Thread: NestedLoops over BitmapScan question

NestedLoops over BitmapScan question

From
Виктор Егоров
Date:
Greetings.

I have a small monitoring query on the following tables:
select relname,relpages,reltuples::numeric(12) from pg_class where relname in ('meta_version','account') order by 1;
   relname    | relpages | reltuples 
--------------+----------+-----------
 account      |     3235 |    197723
 meta_version |   710068 |  32561200
(2 rows)

The logical “body” of the query is:
select count(*) from meta_version where account_id in (select account_id from account where customer_id = 8608064);

I know that due to the data distribution (above customer's accounts are used in 45% of the meta_version table) I
cannot expect fast results.

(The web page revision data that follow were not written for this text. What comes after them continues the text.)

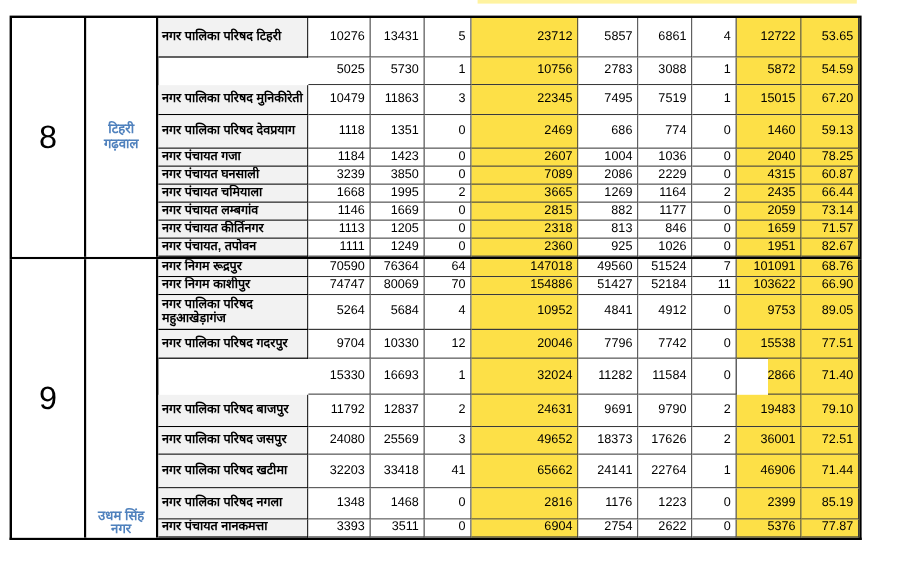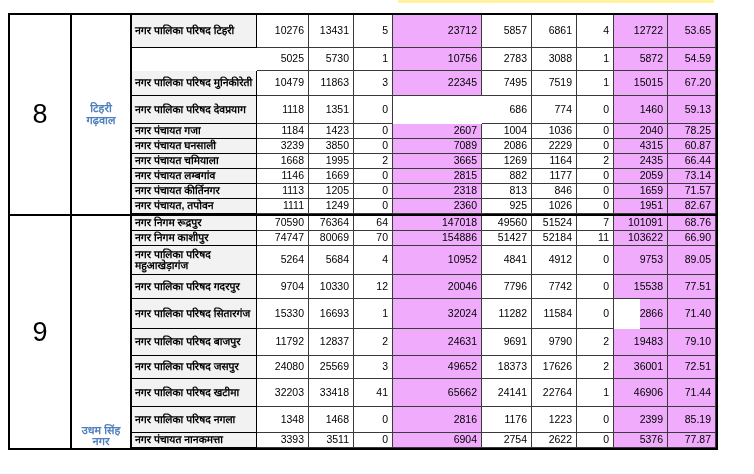--- a/index.html
+++ b/index.html
@@ -65,7 +65,7 @@
     padding-right: 4px;
     font-size: 10.5px;
   }
-  .yellow { background: #f0abfc; }
+  .yellow { background: #fde047; }
 </style>
 </head>
 <body>

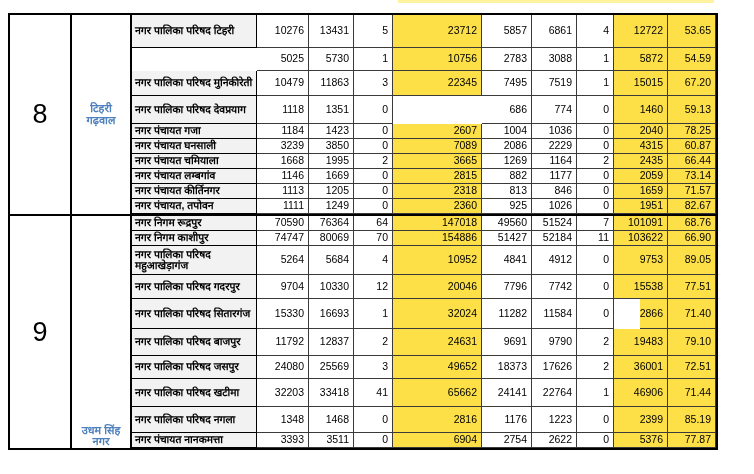--- a/index.html
+++ b/index.html
@@ -179,6 +179,9 @@
         <div class="cell num" style="grid-area: 4 / 6;">
           <span>0</span>
         </div>
+        <div class="cell num yellow" style="grid-area: 4 / 7;">
+          <span>2469</span>
+        </div>
         <div class="cell num" style="grid-area: 4 / 8;">
           <span>686</span>
         </div>

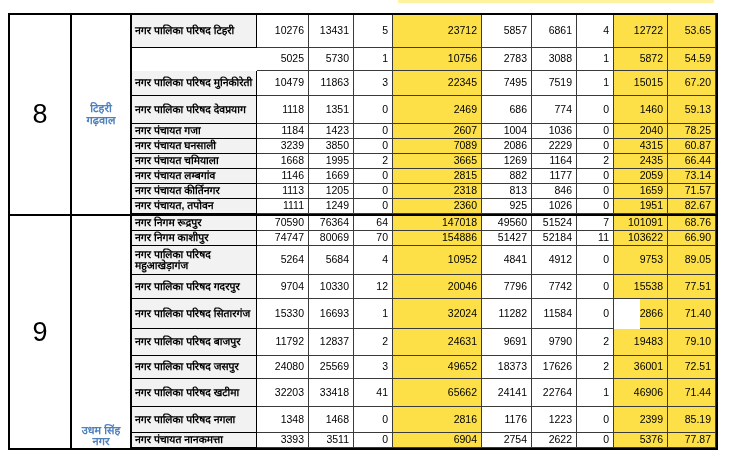--- a/index.html
+++ b/index.html
@@ -505,9 +505,6 @@
         <div class="cell num yellow" style="grid-area: 4 / 12;">
           <span>77.51</span>
         </div>
-        <div class="cell name" style="grid-area: 5 / 3;">
-          <span>नगर पालिका परिषद सितारगंज</span>
-        </div>
         <div class="cell num" style="grid-area: 5 / 4;">
           <span>15330</span>
         </div>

But I have another question.

With default default_statistics_target I get the following plan:

In order to get better estimates, I've increased statistics targets to 200 for account.customer_id and meta_version.account_id.
Now I have the following plan:

Second query takes twice more time.
My questions are:
- why with better statistics planner chooses to do a SeqScan in favor of BitmapIndexScan inside the NestedLoops?
- is it possible to adjust this decision by changing other GUCs, perhaps costs?
- would it be correct to adjust seq_page_cost and random_page_cost based on the IOPS of the underlying disks?
  any other metrics should be considered?

I'm running on a:
            name            |                                                current_setting                                                
----------------------------+---------------------------------------------------------------------------------------------------------------
 version                    | PostgreSQL 9.1.6 on x86_64-unknown-linux-gnu, compiled by gcc (GCC) 4.1.2 20080704 (Red Hat 4.1.2-52), 64-bit
 archive_command            | test ! -f $PG_WAL/%f && cp %p $PG_WAL/%f
 archive_mode               | on
 bgwriter_delay             | 50ms
 bgwriter_lru_maxpages      | 200
 checkpoint_segments        | 25
 checkpoint_timeout         | 30min
 client_encoding            | UTF8
 effective_cache_size       | 8GB
 hot_standby                | on
 lc_collate                 | en_US.UTF-8
 lc_ctype                   | en_US.UTF-8
 listen_addresses           | *
 log_checkpoints            | on
 log_connections            | on
 log_destination            | csvlog
 log_directory              | ../../log/CLUSTER
 log_disconnections         | on
 log_file_mode              | 0640
 log_filename               | pg-%Y%m%d_%H%M%S.log
 log_line_prefix            | %u:%d:%a:%h:%c:%x:%t> 
 log_lock_waits             | on
 log_min_duration_statement | 300ms
 log_rotation_age           | 1d
 log_rotation_size          | 0
 log_temp_files             | 20MB
 logging_collector          | on
 maintenance_work_mem       | 512MB
 max_connections            | 200
 max_prepared_transactions  | 0
 max_stack_depth            | 2MB
 max_wal_senders            | 2
 port                       | 9120
 server_encoding            | UTF8
 shared_buffers             | 5GB
 silent_mode                | on
 ssl                        | on
 ssl_renegotiation_limit    | 0
 tcp_keepalives_idle        | 0
 temp_buffers               | 256MB
 TimeZone                   | US/Eastern
 wal_buffers                | 512kB
 wal_keep_segments          | 0
 wal_level                  | hot_standby
 wal_sender_delay           | 1s
 work_mem                   | 32MB

Regards.

--
Victor Y. Yegorov

Re: NestedLoops over BitmapScan question

From
Виктор Егоров
Date:
Well, I've managed to track down the cause of improper plans.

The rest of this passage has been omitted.